Strange error, what is that mean?

Hello.

Does anyone know what this Error mean, it turn off node by the way.

2021-09-12T01:34:53.645+0300 ERROR servers unexpected shutdown of a runner {“name”: “server”, “error”: “read udp [::]:32000: wsarecvfrom: The connection has been broken due to keep-alive activity detecting a failure while the operation was in progress.”, “errorVerbose”: “read udp [::]:32000: wsarecvfrom: The connection has been broken due to keep-alive activity detecting a failure while the operation was in progress.\n\tstorj.io/drpc/drpcserver.(*Server).Serve:88\n\tstorj.io/storj/private/server.(*Server).Run.func5:224\n\tgolang.org/x/sync/errgroup.(*Group).Go.func1:57”}
2021-09-12T01:34:54.213+0300 FATAL Unrecoverable error {“error”: “read udp [::]:32000: wsarecvfrom: The connection has been broken due to keep-alive activity detecting a failure while the operation was in progress.”, “errorVerbose”: “read udp [::]:32000: wsarecvfrom: The connection has been broken due to keep-alive activity detecting a failure while the operation was in progress.\n\tstorj.io/drpc/drpcserver.(*Server).Serve:88\n\tstorj.io/storj/private/server.(*Server).Run.func5:224\n\tgolang.org/x/sync/errgroup.(*Group).Go.func1:57”}

Hi Vadim,

Thanks for bringing this to our attention. The error looks mostly harmless; it’s just indicating that there was a failure on a QUIC connection. But yes, it’s clearly wrong that that is being treated as a fatal error and crashing the process. We’ll look into it!

8 Likes

I had this same error several times. I set the Storj Windows service to automatically restart when it fails as a workaround, but it hasn’t happened to me in a few days.
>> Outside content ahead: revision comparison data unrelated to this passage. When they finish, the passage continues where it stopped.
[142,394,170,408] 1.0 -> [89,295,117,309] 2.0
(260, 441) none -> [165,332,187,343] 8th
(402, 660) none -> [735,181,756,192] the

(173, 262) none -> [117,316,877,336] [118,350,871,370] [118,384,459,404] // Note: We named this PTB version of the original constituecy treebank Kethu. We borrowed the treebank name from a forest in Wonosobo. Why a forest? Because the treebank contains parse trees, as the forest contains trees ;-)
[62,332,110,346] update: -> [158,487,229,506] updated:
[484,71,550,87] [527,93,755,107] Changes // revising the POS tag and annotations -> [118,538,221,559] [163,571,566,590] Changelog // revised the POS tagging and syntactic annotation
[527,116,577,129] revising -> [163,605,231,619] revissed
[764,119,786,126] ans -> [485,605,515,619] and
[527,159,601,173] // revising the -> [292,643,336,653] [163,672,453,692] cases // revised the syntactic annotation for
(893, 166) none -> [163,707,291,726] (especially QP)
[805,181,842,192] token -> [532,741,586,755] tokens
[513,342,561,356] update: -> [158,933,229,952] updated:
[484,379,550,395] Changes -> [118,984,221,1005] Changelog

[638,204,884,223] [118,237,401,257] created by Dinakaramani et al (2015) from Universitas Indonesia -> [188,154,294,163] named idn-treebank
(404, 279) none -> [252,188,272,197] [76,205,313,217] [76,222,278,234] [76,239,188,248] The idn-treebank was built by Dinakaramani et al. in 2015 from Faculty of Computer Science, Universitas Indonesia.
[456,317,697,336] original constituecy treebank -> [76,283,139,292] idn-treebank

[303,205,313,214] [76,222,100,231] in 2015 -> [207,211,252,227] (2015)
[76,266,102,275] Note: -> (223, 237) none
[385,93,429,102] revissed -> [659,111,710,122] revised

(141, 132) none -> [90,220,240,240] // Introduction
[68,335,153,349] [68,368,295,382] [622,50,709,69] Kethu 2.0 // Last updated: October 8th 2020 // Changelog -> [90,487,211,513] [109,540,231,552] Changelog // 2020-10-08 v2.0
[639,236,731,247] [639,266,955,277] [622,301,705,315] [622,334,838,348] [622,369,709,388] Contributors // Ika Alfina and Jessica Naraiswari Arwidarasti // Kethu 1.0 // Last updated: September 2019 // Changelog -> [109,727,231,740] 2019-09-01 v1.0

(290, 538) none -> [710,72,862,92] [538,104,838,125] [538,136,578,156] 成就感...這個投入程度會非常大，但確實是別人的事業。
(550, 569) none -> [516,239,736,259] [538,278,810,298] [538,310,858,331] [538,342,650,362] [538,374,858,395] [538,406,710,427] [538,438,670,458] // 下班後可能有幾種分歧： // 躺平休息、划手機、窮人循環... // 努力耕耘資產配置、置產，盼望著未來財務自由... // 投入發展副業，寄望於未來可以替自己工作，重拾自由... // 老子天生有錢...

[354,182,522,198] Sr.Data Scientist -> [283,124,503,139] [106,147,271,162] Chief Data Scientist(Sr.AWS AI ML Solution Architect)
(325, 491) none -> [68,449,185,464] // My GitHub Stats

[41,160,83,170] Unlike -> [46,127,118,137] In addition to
It appears that this is an issue that occurs when a Windows storage node starts to accept a QUIC (UDP-based) connection, but the connection fails partway through. The accept() system call returns WSAENETRESET, which quic-go doesn’t recognize as a temporary error, so our code thinks that it is no longer able to accept any connections. The runner handling QUIC connections shuts down, which causes the whole node to die.

We have a fix pending for DRPC which makes it treat WSAENETRESET (and a few other errors) as temporary, so that it doesn’t all crash.

3 Likes